Je glisserai rapidement sur de tristes détails. Il suffira de dire une chose que, dans notre province, chacun sait être vraie. Une certaine classe de bourgeois aisés formait, à cette époque, une caste nouvelle. Ces nouveaux riches avaient, à grand’peine, cousu les lambeaux de quelques minces héritages ou acquisitions dont l’ensemble formait enfin un lot qui satisfaisait ou flattait leur ambition. Tout est relatif : tel qui s’était marié avec une métairie de quarante mille francs, se regardait comme riche quand il avait triplé ou quadruplé cet avoir. Alors sa fortune était faite, sa terre était constituée, elle pouvait s’arrondir dans son imagination ; mais l’idée de la voir encore se diviser en plusieurs parts lui devenait inadmissible, révoltante ; il jurait de n’avoir qu’un héritier, et il se tenait parole à lui-même.

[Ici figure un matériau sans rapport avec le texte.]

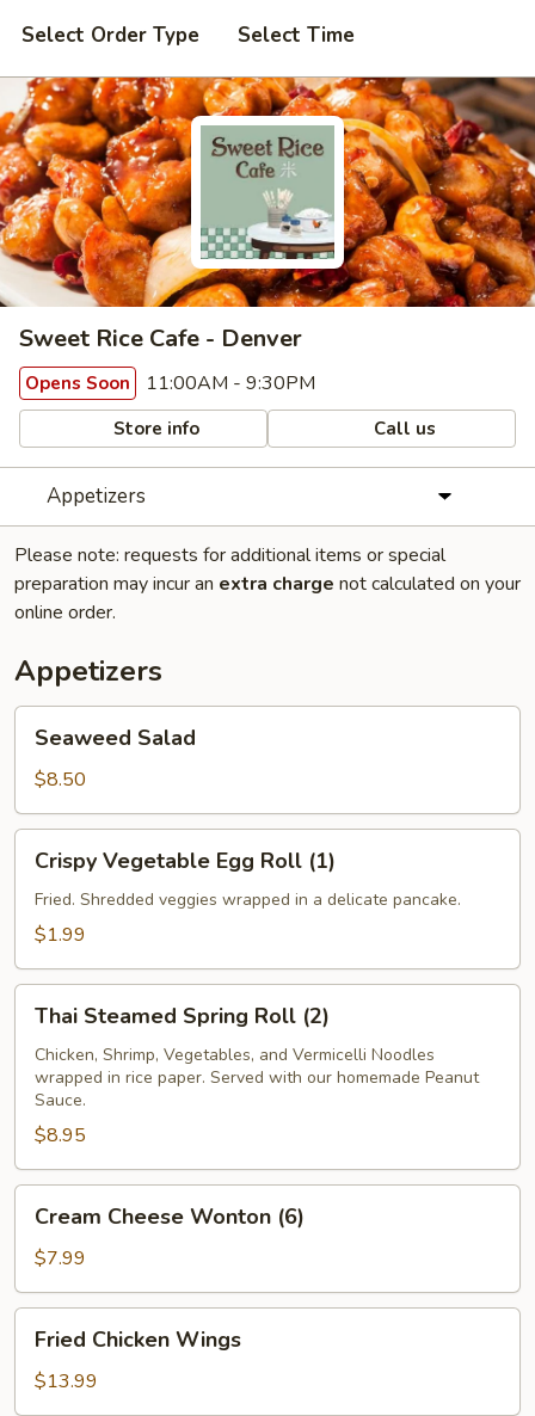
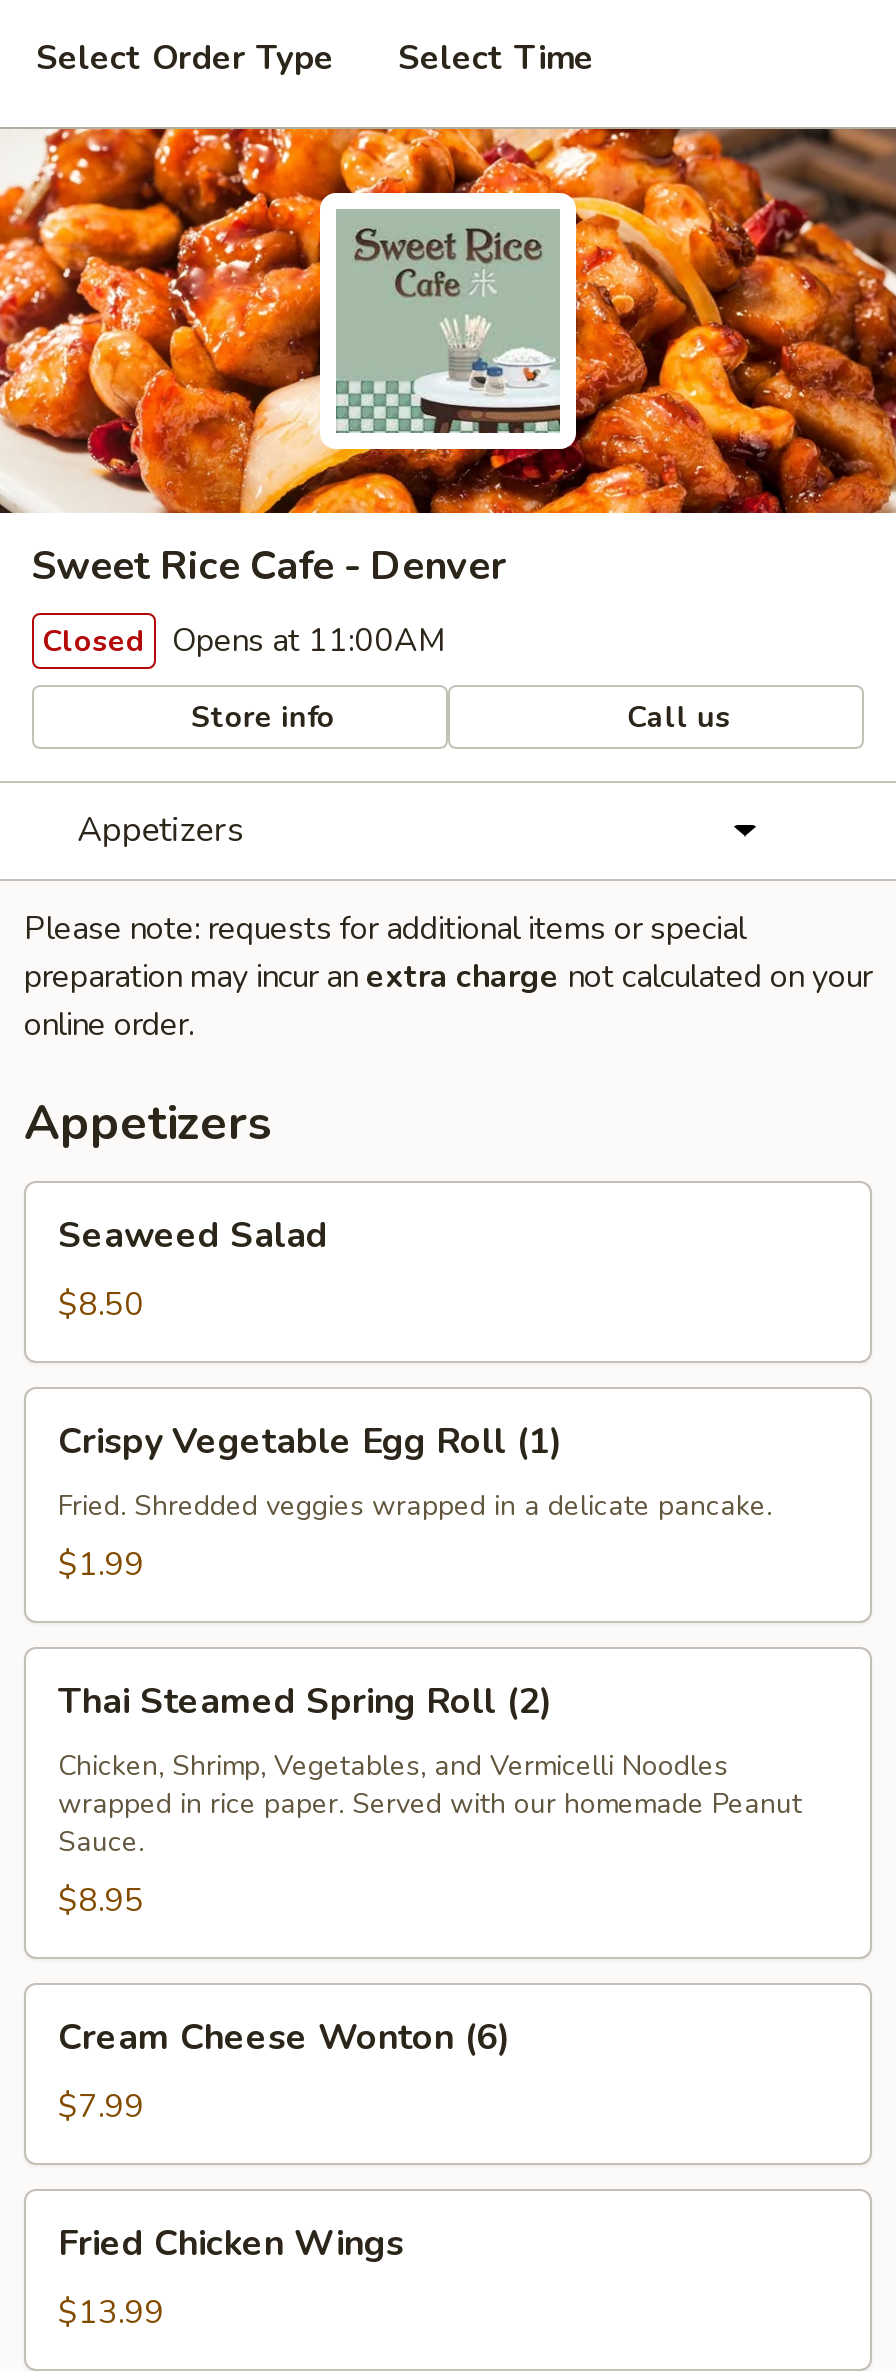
[25,370,315,396] Opens Soon 11:00AM - 9:30PM -> [42,619,446,663] Closed Opens at 11:00AM

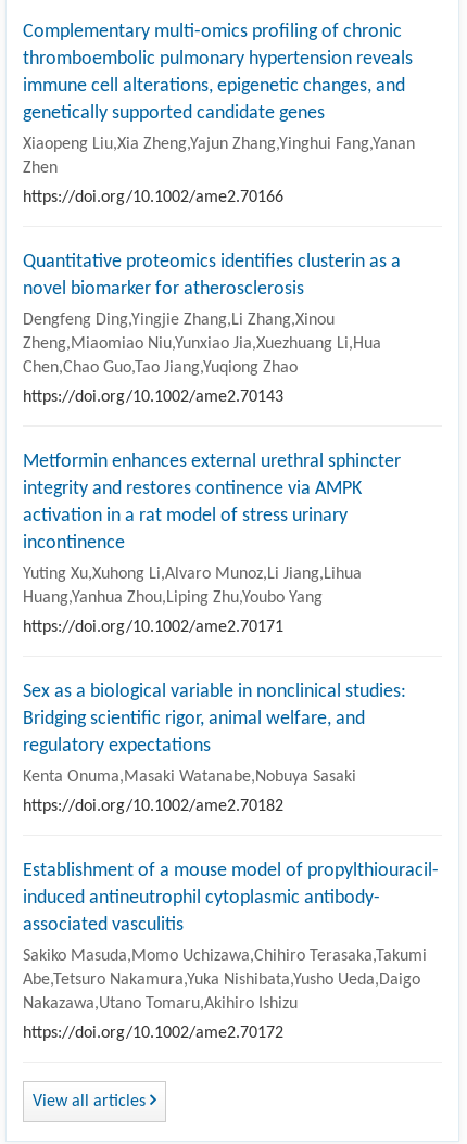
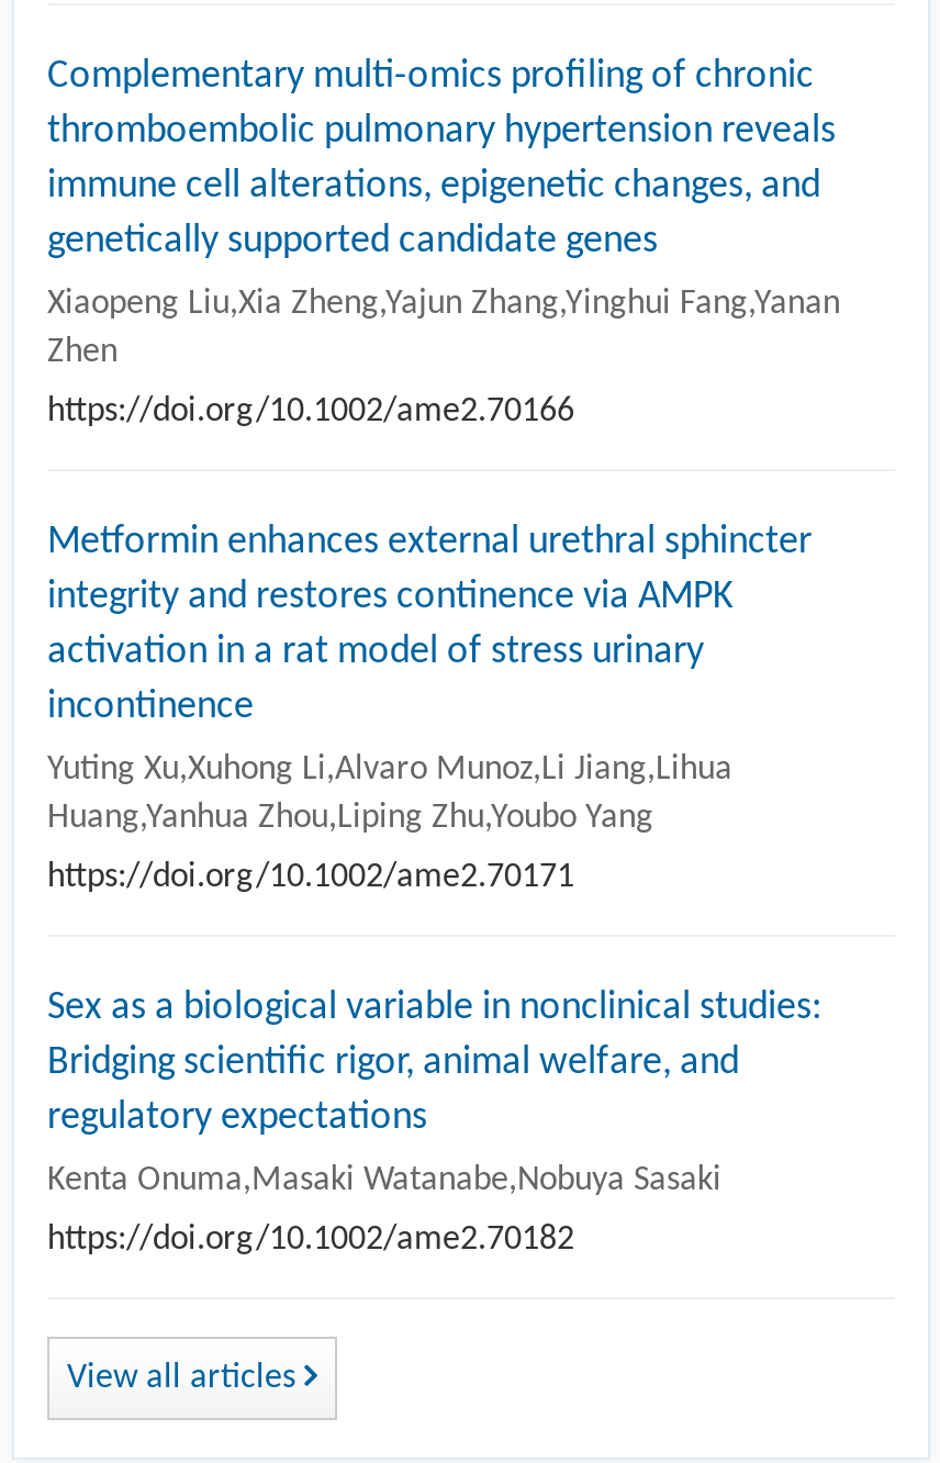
[23,251,401,405] Quantitative proteomics identifies clusterin as a | novel biomarker for atherosclerosis | Dengfeng Ding,Yingjie Zhang,Li Zhang,Xinou | Zheng,Miaomiao Niu,Yunxiao Jia,Xuezhuang Li,Hua | Chen,Chao Guo,Tao Jiang,Yuqiong Zhao | https://doi.org/10.1002/ame2.70143 -> none
[23,860,439,1041] Establishment of a mouse model of propylthiouracil- | induced antineutrophil cytoplasmic antibody- | associated vasculitis | Sakiko Masuda,Momo Uchizawa,Chihiro Terasaka,Takumi | Abe,Tetsuro Nakamura,Yuka Nishibata,Yusho Ueda,Daigo | Nakazawa,Utano Tomaru,Akihiro Ishizu | https://doi.org/10.1002/ame2.70172 -> none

Alors, à côté de l’épouse légitime, pour laquelle on avait généralement de l’affection et des égards quand même, venait s’implanter, de l’autre côté de la rue ou du chemin, la paysanne dont les nombreux enfants devaient être assistés et protégés, sans pouvoir prétendre à morceler l’héritage du protecteur. Cette paysanne était ordinairement mariée, sa postérité était donc censée légitime et connaîtrait une sorte d’aisance relative. Cela était de notoriété publique, mais ne troublait pas l’ordre établi. Le bourgeois de province apporte du calcul, même dans ses entraînements.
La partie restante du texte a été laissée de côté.